DataSets and Diffgrams in .NET 1.0 and 1.1



In ADO.NET, the only persistence format for data is as XML. The DataSet object can persist its content to a disk file or a stream as an XML diffgram, which preserves all the values for both the current and original versions of each row. However, diffgram support was a relatively late addition to the DataSet, and the format changed regularly during development of the .NET Framework. The result is that there are a couple of "holes" in version 1.0, which were fixed in version 1.1 - so knowing how to work round the issues is important if you need to be able to run on both versions.


I really like diffgrams - especially the fact I can export data from a DataSet as a diffgram, and then import it again later so that I get exactly the same Dataset as I started out with. Well almost. There are, in fact, a few issues and "gotchas" you need to be aware of when working with diffgrams and the DataSet. I've been playing with both since the first beta releases of .NET, and with versions 1.0 and 1.1. The three issues you are most likely to have to face are really all to do with the bug fixes and changes between the two versions of the DataSet:





So, if you are building applications that rely on diffgram support to remote data (i.e. send it across a network as an XML document), you have to find workarounds for these issues. In this brief article, we look at:



Working Round the "Empty Diffgram" Issue in v1.0

In version 1.0, the DataSet does not correctly recognize a legal diffgram, exported from MSXML or other parsers, which contains only deleted rows. For example, the following diffgram is perfectly legal, and describes the situation where the only existing order for a customer has been deleted:


<diffgr:diffgram xmlns:msdata="urn:schemas-microsoft-com:xml-msdata"




  <diffgr:before><Orders diffgr:id="Orders1" msdata:rowOrder="0">







      <ShipName>Du monde entier</ShipName>

      <ShipAddress>67, rue des Cinquante Otages</ShipAddress>




      <ShipperName>United Package</ShipperName>





The DataSet object's ReadXml method in Version 1.0 of the .NET Framework insists that such an XML diffgram must contain <NewDataSet /> rather than <NewDataSet> </NewDataSet>. If not, it does not parse the following <diffgr:before> section, and hence the DataSet remains empty. Therefore you have to replace the offending combination of tags with the required single tag. The actual combination of characters exported from MSXML is:


"<NewDataSet>" & vbCrlf & vbTab & "</NewDataSet>"


So you can get round this using something like:


  Dim strOldElement = "<NewDataSet>" & vbCrlf & vbTab & "</NewDataSet>"

  strDiffGram = strDiffGram.Replace(strOldElement, "<NewDataSet />")


This is not required in version 1.1, where the DataSet will correctly parse the diffgram shown earlier. However, the "kludge" does not break version 1.1 applications, so can be used to implement version independence.
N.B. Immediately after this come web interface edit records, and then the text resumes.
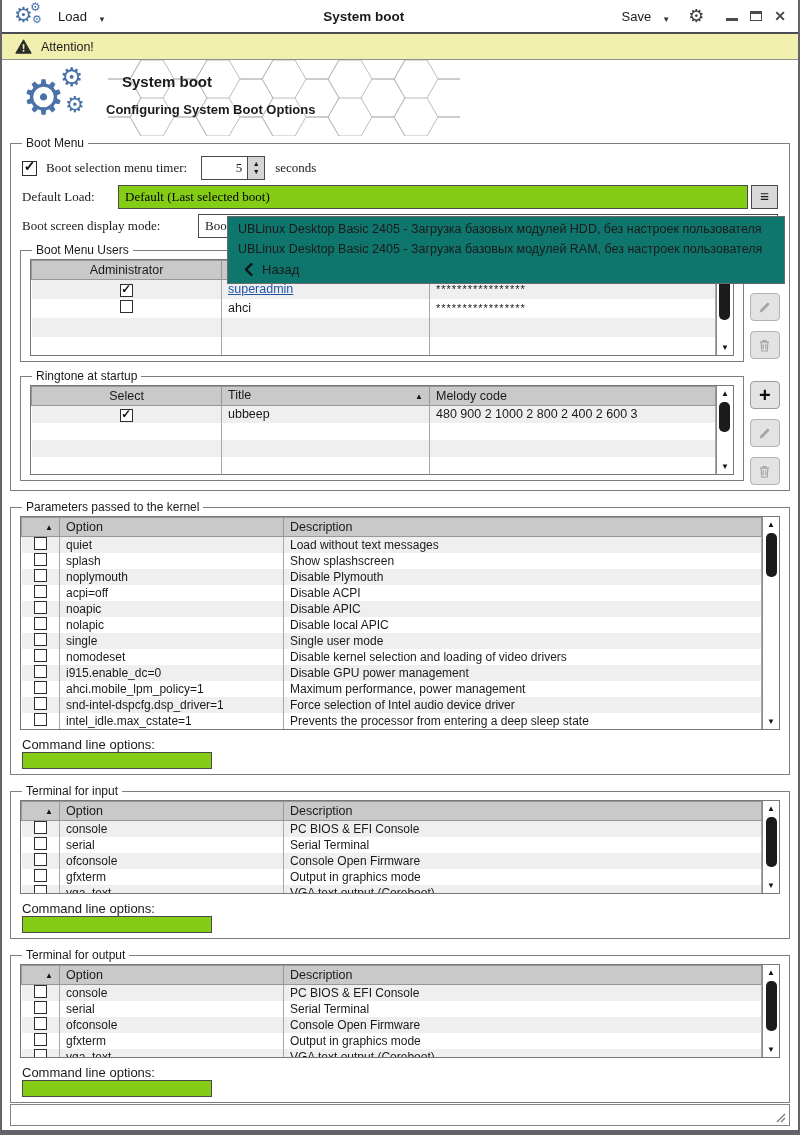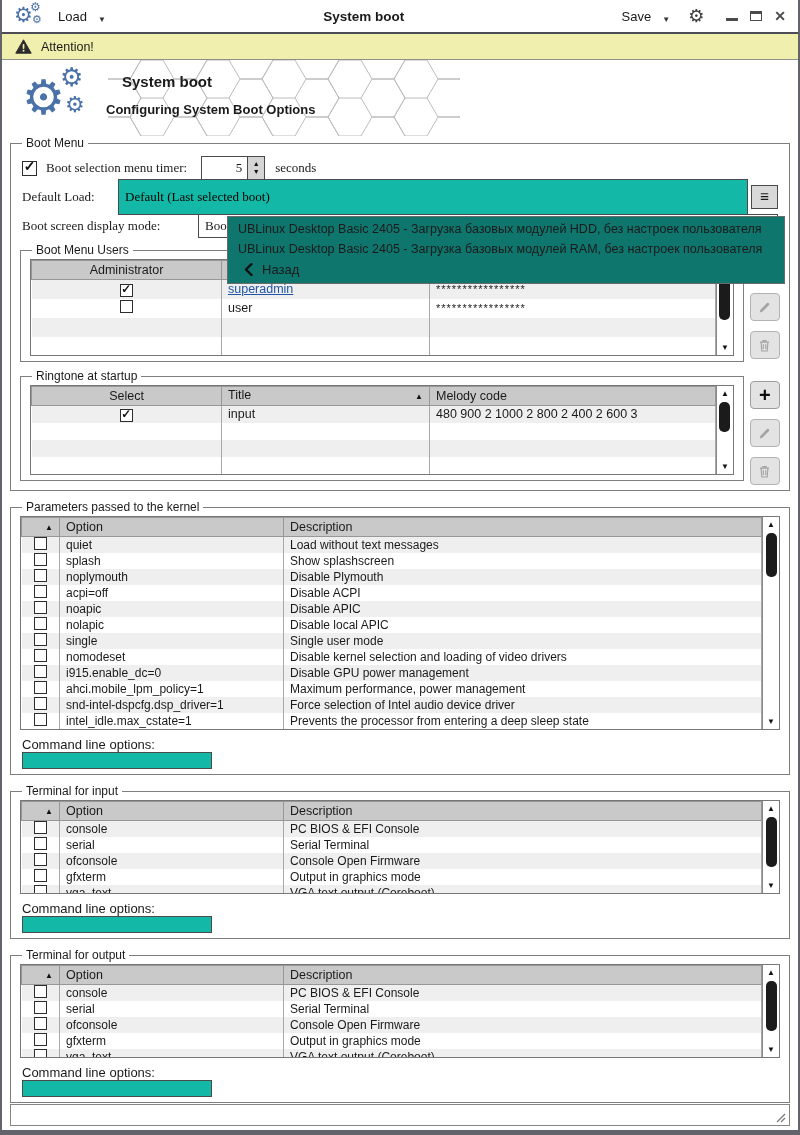--- a/index.html
+++ b/index.html
@@ -55,7 +55,7 @@
   .spin-val { flex:1; text-align:right; padding-right:5px; line-height:22px; }
   .spin-btns { width:17px; background:#d5d5d5; border-left:1px solid #4a4a4a; display:flex; flex-direction:column; align-items:center; justify-content:center; gap:1px; font-size:7px; line-height:7px; color:#111; }
   
-  .text-input { border:1px solid #4a4a4a; height:36px; font:inherit; padding:0 6px; background:#14b8a6; min-width:0; }
+  .text-input { border:1px solid #4a4a4a; height:24px; font:inherit; padding:0 6px; background:#84cc16; min-width:0; }
   .menu-btn { width:27px; height:24px; background:#d9d9d9; border:1px solid #4a4a4a; margin-left:3px; font-size:16px; font-weight:bold; line-height:21px; text-align:center; flex:0 0 auto; }
   .combo { flex:1; border:1px solid #4a4a4a; height:24px; line-height:22px; padding:0 6px; background:#fff; }
   

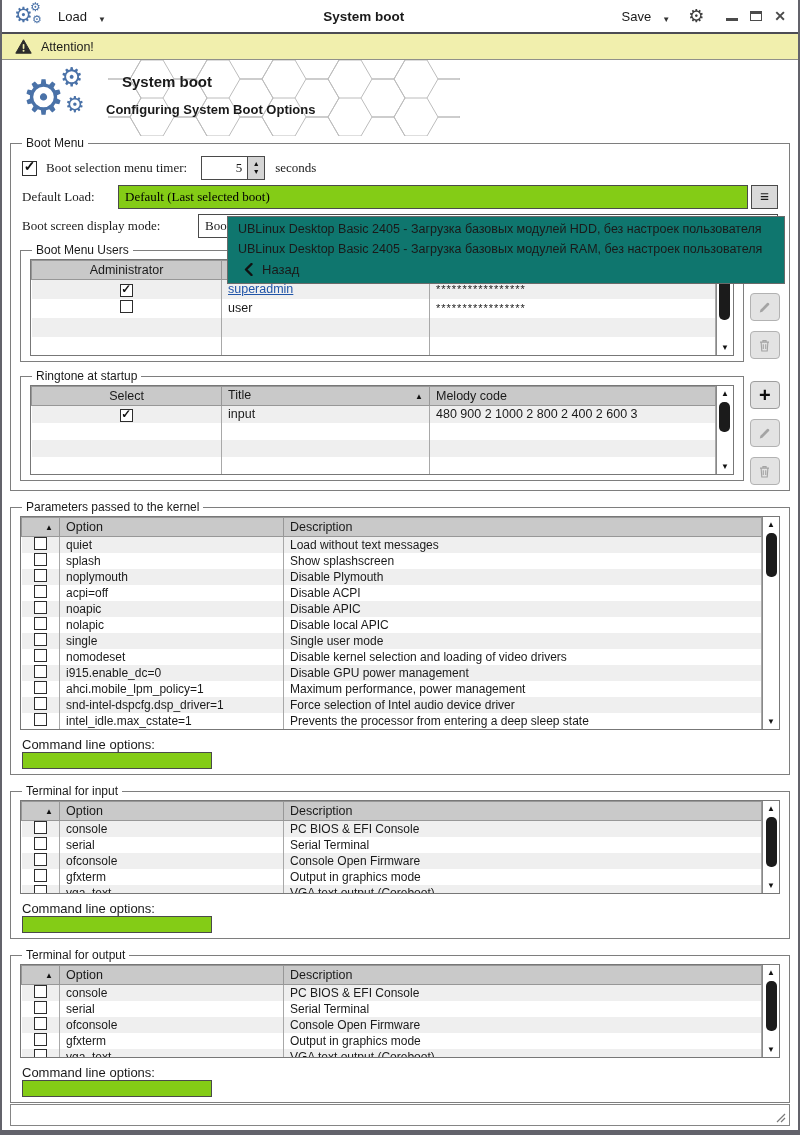--- a/index.html
+++ b/index.html
@@ -208,7 +208,7 @@
               </tr>
               <tr>
                 <td class="center"><span class="cb small"></span></td>
-                <td>user</td>
+                <td>ahci</td>
                 <td class="stars">*****************</td>
               </tr>
               <tr>

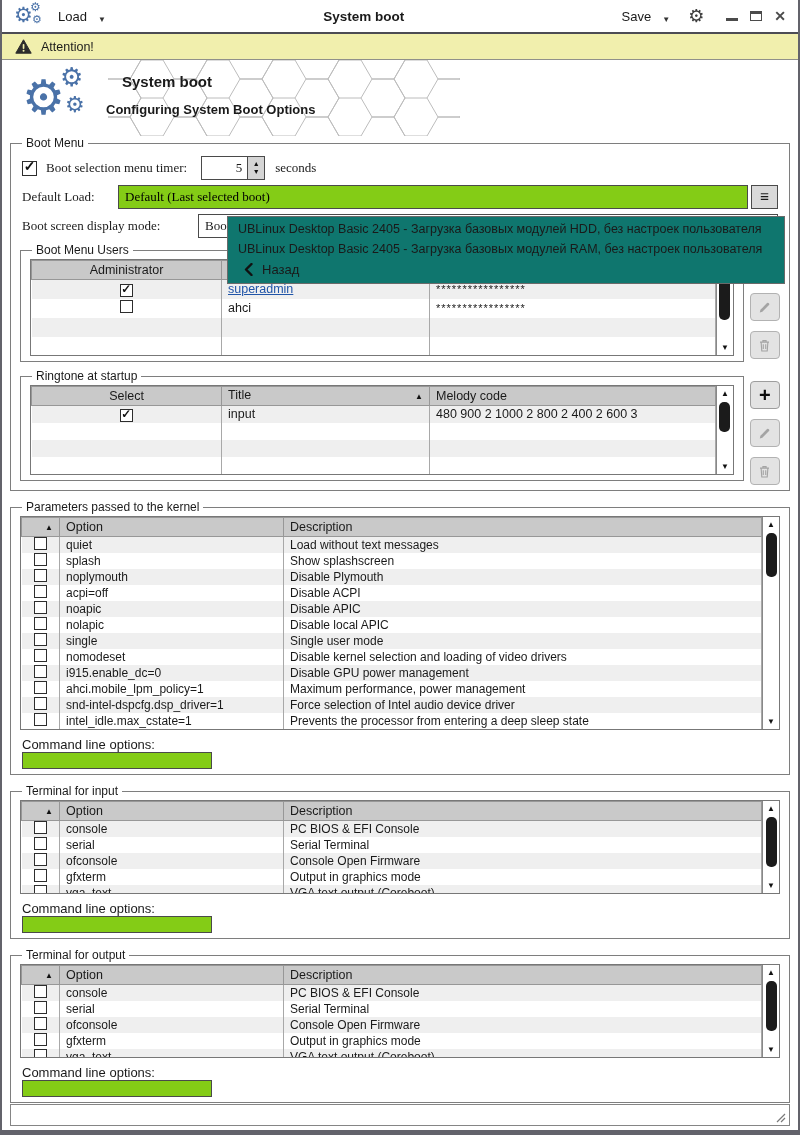--- a/index.html
+++ b/index.html
@@ -269,7 +269,7 @@
             <tbody>
               <tr>
                 <td class="center"><span class="cb small checked"></span></td>
-                <td>input</td>
+                <td>ubbeep</td>
                 <td>480 900 2 1000 2 800 2 400 2 600 3</td>
               </tr>
               <tr>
Working Round the "Extra Rows" Issue in v1.0

The second issue that comes into play with the diffgram-parsing process in the version 1.0 DataSet object's ReadXml method involves the incorrect allocation of internal GUIDs to the rows. If a diffgram contains the definition of a Modified row, it does not always get parsed correctly by the ReadXml method. When a new DataSet is created from an existing DataSet using the GetChanges method, both contain GUIDs for each row, and these are used to assist in identifying matching rows when the Merge method of the DataSet is called later on.


However these GUIDs are not persisted in a diffgram, and reading a diffgram into the DataSet object sometimes appears to cause incorrect row GUIDs to be created instead. This is not visible in the DataSet itself, where everything looks fine. However, the "refresh" (Fill method) then results in two copies of the row occurring in the DataSet - one marked as Modified and one marked as Unchanged. A subsequent Merge method then fails to match the rows with those in the original DataSet, and it cannot re-establish the primary key constraint afterwards - resulting in a run-time error.


You can get round this by simply calling the GetChanges method on the DataSet first - before you do anything else with it. This appears to correct the errant RowState value for the modified row. But bear in mind that it also removes any unchanged rows from the DataSet, although this could be an advantage as it effectively "marshals" just the changed rows and could improve efficiency if you intend to pass the DataSet to another location, or another tier of your application for processing:


  objDataSet = objDataSet.GetChanges()


This is not required in version 1.1, where the DataSet appears to correctly match the two versions of the row. However, it does not break version 1.1 applications unless they depend on all the rows (including unchanged ones) from still being in the DataSet.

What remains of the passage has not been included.